Perhaps the most revealing assumption of all sits in the National Energy System Operator’s (NESO) financial modelling. It assumes borrowing costs of 5.0–5.2 per cent.[7] At the time of writing, 30-year gilt yields are around 5.3 per cent , before any project risk, technology risk, construction risk or political risk is added.[8]
In infrastructure finance, this difference is not trivial. It is the difference between a viable-looking spreadsheet and an unaffordable reality. The model only works by assuming below-market money.
That is not prudent planning. It is financial wishful thinking.


The Costs Still Being Ignored
Even the IEA’s multi-trillion-pound figures almost certainly understate the true bill, because vast categories of cost remain poorly captured or excluded altogether:
Grid-scale overbuild
Super Grid Transformer shortages
HVDC overlays
Synchronous compensation and stability services
Curtailment payments
Capacity market distortions
Duplicate networks
Standby gas plant kept alive “just in case”
Stranded and failed assets
Britain is not replacing its energy system. It is building a second one on top of the first, and paying to maintain both.

Why Bills Keep Rising
This is why household bills continue to rise even when wholesale gas prices fall. Not because of temporary shocks, nor because of geopolitics, but because consumers are being asked to finance the most expensive infrastructure transformation in British history through their energy bills.
Standing charges have exploded. Constraint payments now run into the billions. Grid costs are surging. Subsidies are everywhere. And yet the system is becoming less stable, not more.

The Democratic Failure
The most troubling aspect of all this is not technical but constitutional.
No government has ever put the following proposition to the electorate:
“We intend to spend £9–10 trillion rebuilding the energy system, your bills will rise for decades, your countryside will be industrialised, and your electricity supply will become more complex and fragile. Do we have your consent?”
Had it done so, the answer would almost certainly have been no.
Instead, the commitment has been made by a combination of statutory targets, quangos, and technocratic momentum — insulated from democratic scrutiny and protected from honest cost disclosure.

The Real Question
The question is no longer whether Net Zero can be delivered on time.
It is this:


How did Britain commit itself to the most expensive policy in its history without ever being told the price?


Conclusion:

A Financial Trap
Net Zero as currently designed is not economically rational, not technically coherent, and not democratically legitimate.

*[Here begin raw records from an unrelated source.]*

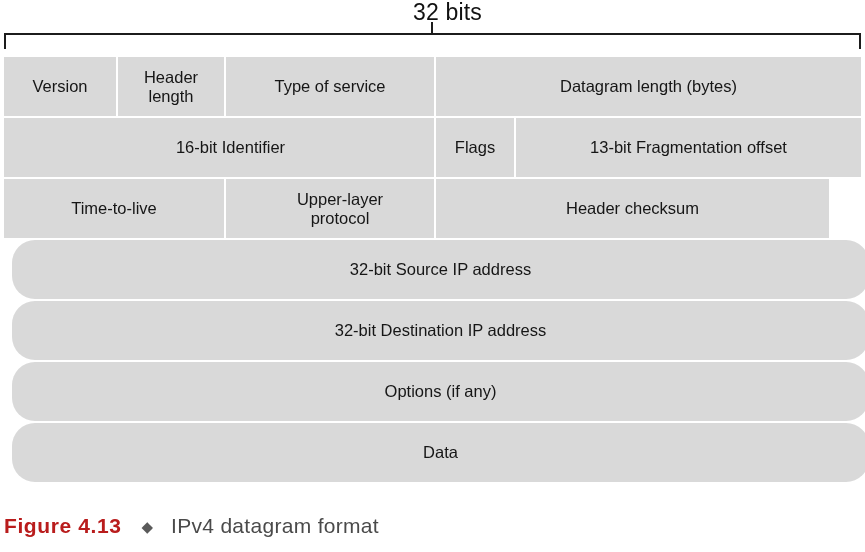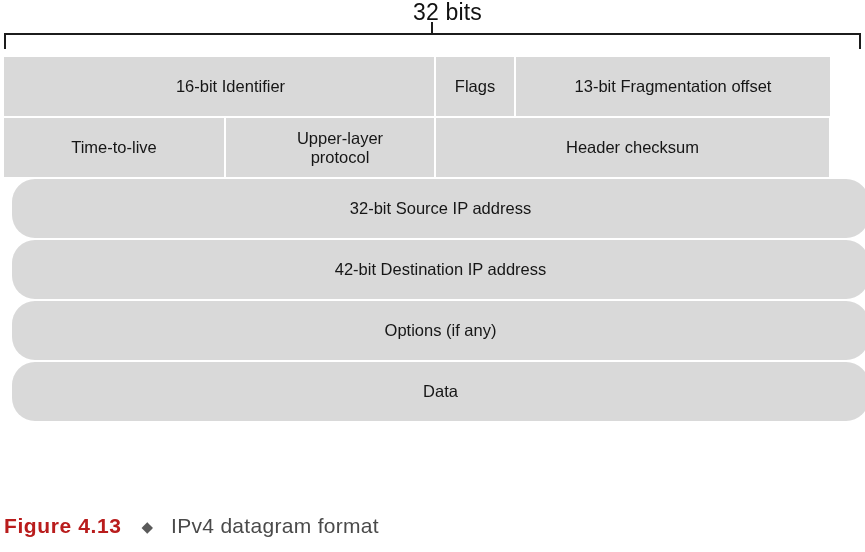--- a/index.html
+++ b/index.html
@@ -157,6 +157,23 @@
 
 <div id="datagram">
 
+  <div class="dg-row">
+    <div class="dg-cell c-version">
+      <span>Version</span>
+    </div>
+    <div class="dg-cell c-hlen">
+      <div>
+        <span>Header</span>
+        <span>length</span>
+      </div>
+    </div>
+    <div class="dg-cell c-tos">
+      <span>Type of service</span>
+    </div>
+    <div class="dg-cell c-dglen">
+      <span>Datagram length (bytes)</span>
+    </div>
+  </div>
 
   <div class="dg-row">
     <div class="dg-cell c-ident">

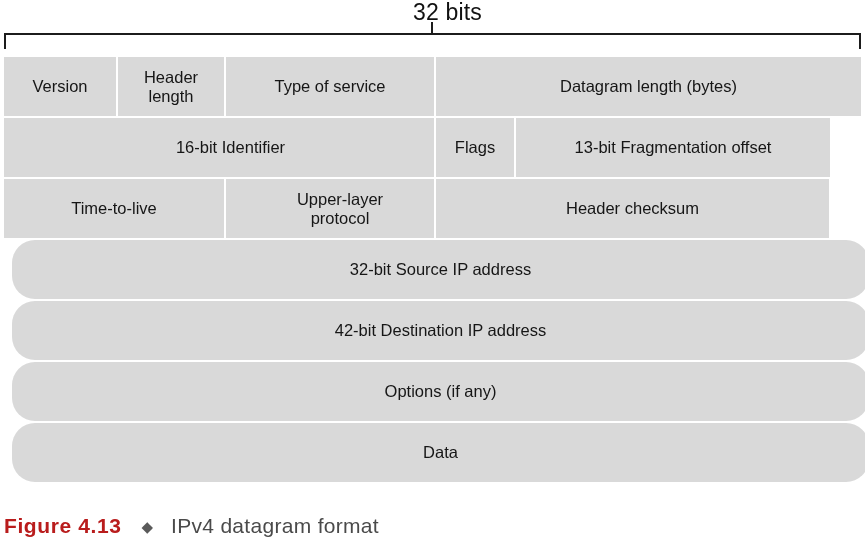--- a/index.html
+++ b/index.html
@@ -108,7 +108,7 @@
   
   .c-ident        { left: 0px;   width: 430px; padding-left: 27px; }
   .c-flags        { left: 432px; width: 78px;  }
-  .c-fragoff      { left: 512px; width: 314px; }
+  .c-fragoff      { left: 512px; width: 345px; }
   
   .c-ttl          { left: 0px;   width: 220px; }
   .c-ulp          { left: 222px; width: 208px; padding-left: 24px; }

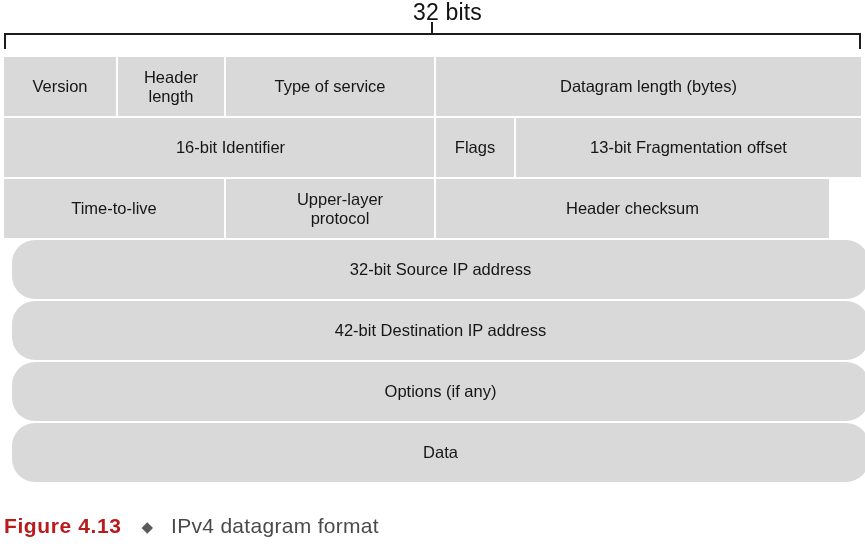--- a/index.html
+++ b/index.html
@@ -210,7 +210,7 @@
 
   <div class="dg-row">
     <div class="dg-cell c-full">
-      <span>42-bit Destination IP address</span>
+      <span>32-bit Destination IP address</span>
     </div>
   </div>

It is an ideology-driven, debt-fuelled, system-wide gamble with the country’s prosperity and stability.


Reality is now beginning to intrude. The numbers are emerging. They are vast. And they are only going in one direction.

Footnotes (working references)
[1] Institute of Economic Affairs, The Cost of Net Zero, David Turver, January 2026.
[2] Climate Change Committee, successive Net Zero cost assessments, 2019–2024.
[3] CCC, Offshore Wind Cost Assumptions, 6th Carbon Budget documentation.
[4] Hornsea 3 project cost disclosures and strike price data.
[5] CCC, Solar PV cost assumptions, 6th Carbon Budget.
[6] Recent UK solar NSIP and large-scale planning applications, 2024–2025.
[7] NESO system cost modelling assumptions, Clean Power 2030 / Beyond 2030.
[8] UK Debt Management Office, 30-year gilt yields, January 2026.